(Version difference data)
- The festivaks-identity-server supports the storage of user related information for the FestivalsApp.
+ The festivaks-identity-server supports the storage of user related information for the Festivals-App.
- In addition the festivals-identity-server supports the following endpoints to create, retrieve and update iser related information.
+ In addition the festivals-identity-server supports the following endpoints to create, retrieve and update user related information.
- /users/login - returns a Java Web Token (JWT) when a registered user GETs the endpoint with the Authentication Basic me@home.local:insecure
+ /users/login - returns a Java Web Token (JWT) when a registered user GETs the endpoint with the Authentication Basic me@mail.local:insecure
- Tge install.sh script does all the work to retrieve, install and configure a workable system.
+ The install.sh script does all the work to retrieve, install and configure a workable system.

...

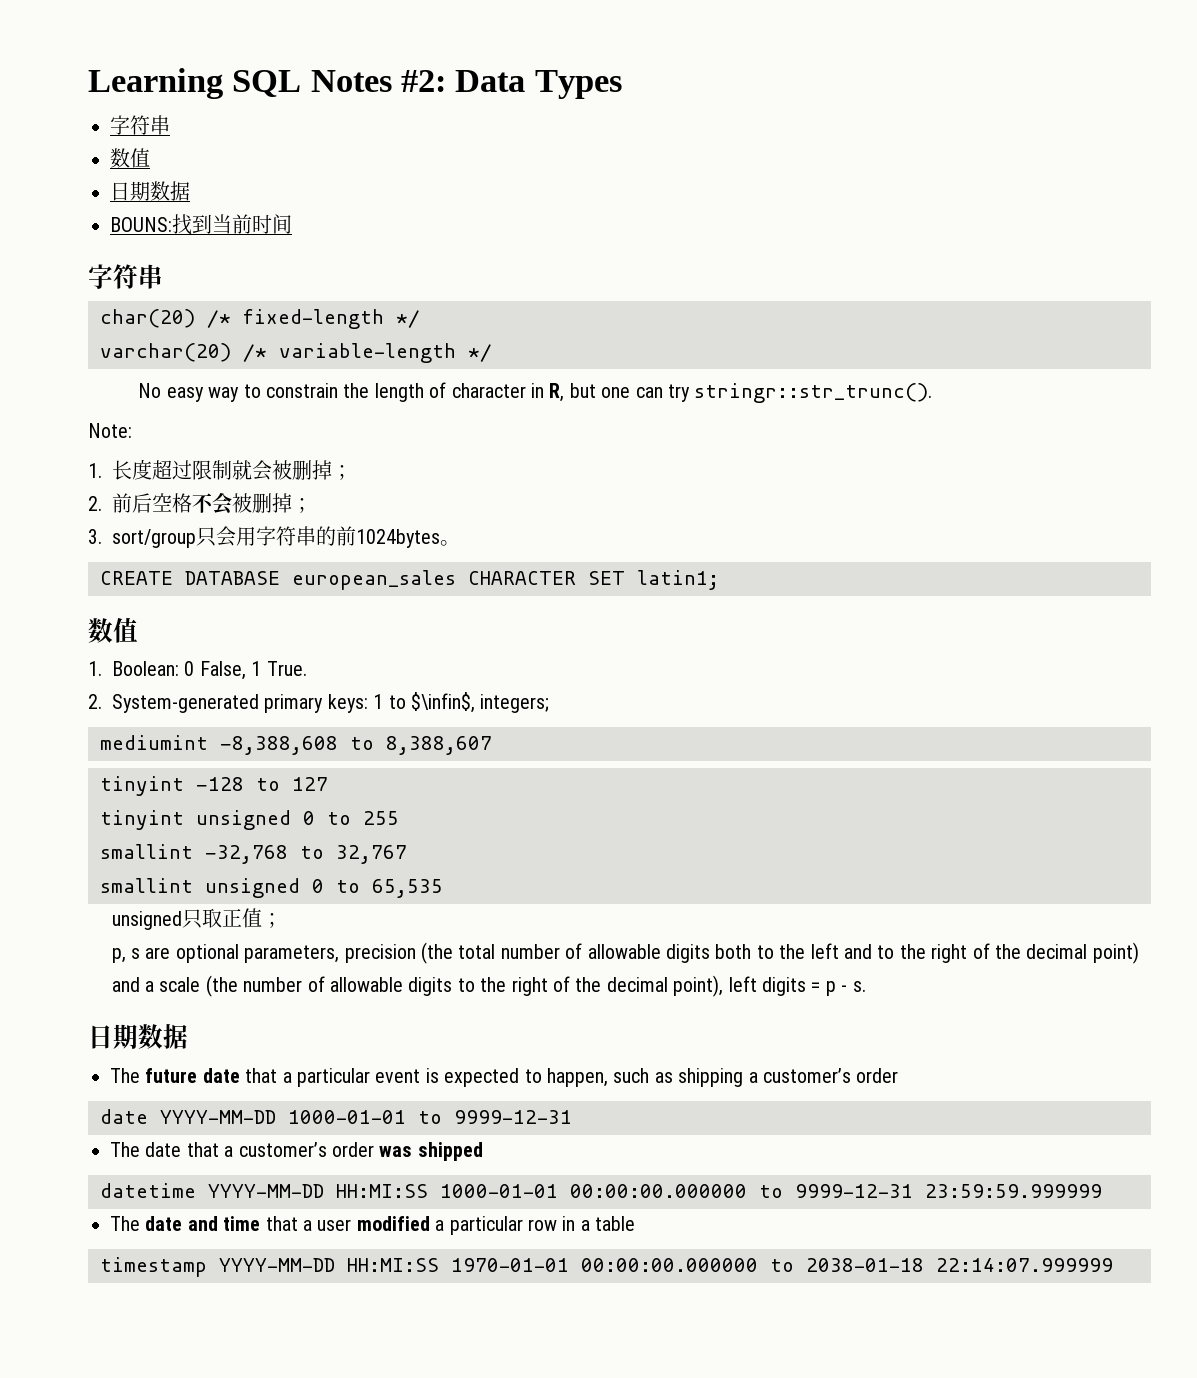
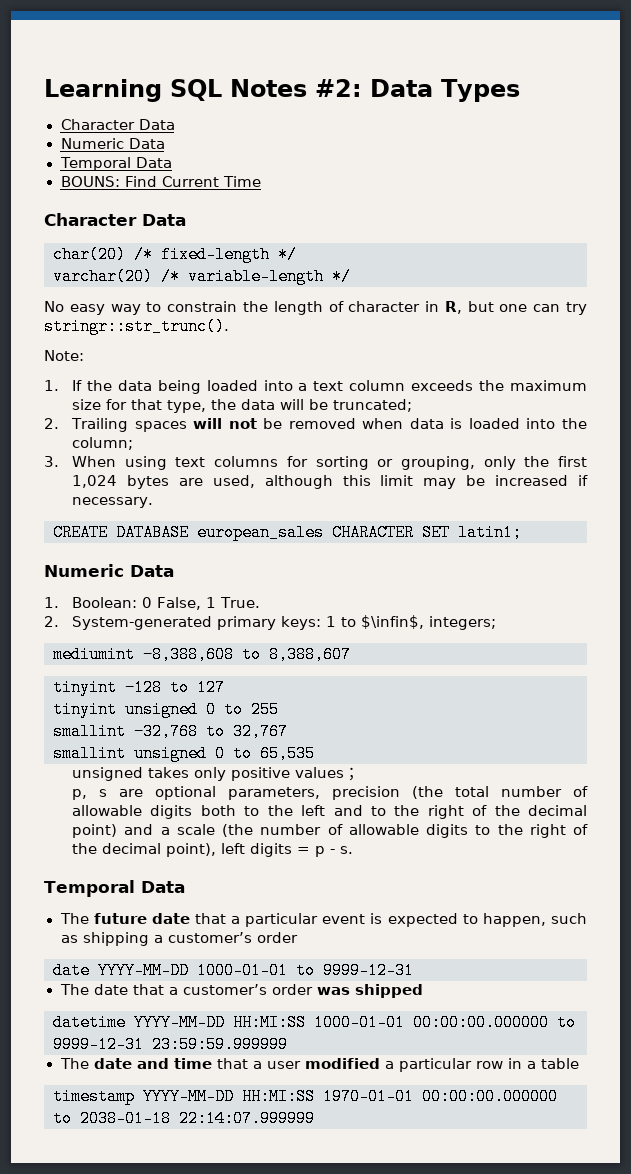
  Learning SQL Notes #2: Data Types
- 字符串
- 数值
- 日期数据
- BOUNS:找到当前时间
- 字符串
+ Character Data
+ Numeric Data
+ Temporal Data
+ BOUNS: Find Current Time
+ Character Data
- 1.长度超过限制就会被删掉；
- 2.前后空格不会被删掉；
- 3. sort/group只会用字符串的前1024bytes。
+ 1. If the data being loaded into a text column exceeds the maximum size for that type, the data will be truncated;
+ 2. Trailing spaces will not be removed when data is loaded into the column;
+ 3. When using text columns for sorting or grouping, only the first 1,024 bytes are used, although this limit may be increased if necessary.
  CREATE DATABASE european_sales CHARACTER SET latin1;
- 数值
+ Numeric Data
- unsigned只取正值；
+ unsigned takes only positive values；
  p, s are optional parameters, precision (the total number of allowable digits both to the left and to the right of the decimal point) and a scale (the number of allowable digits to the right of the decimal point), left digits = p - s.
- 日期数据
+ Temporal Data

EXERCISE AIM – Determine how many lines in the data contain the string "Basic", and give the number only.

SOLUTION FOR THIS EXERCISE – 2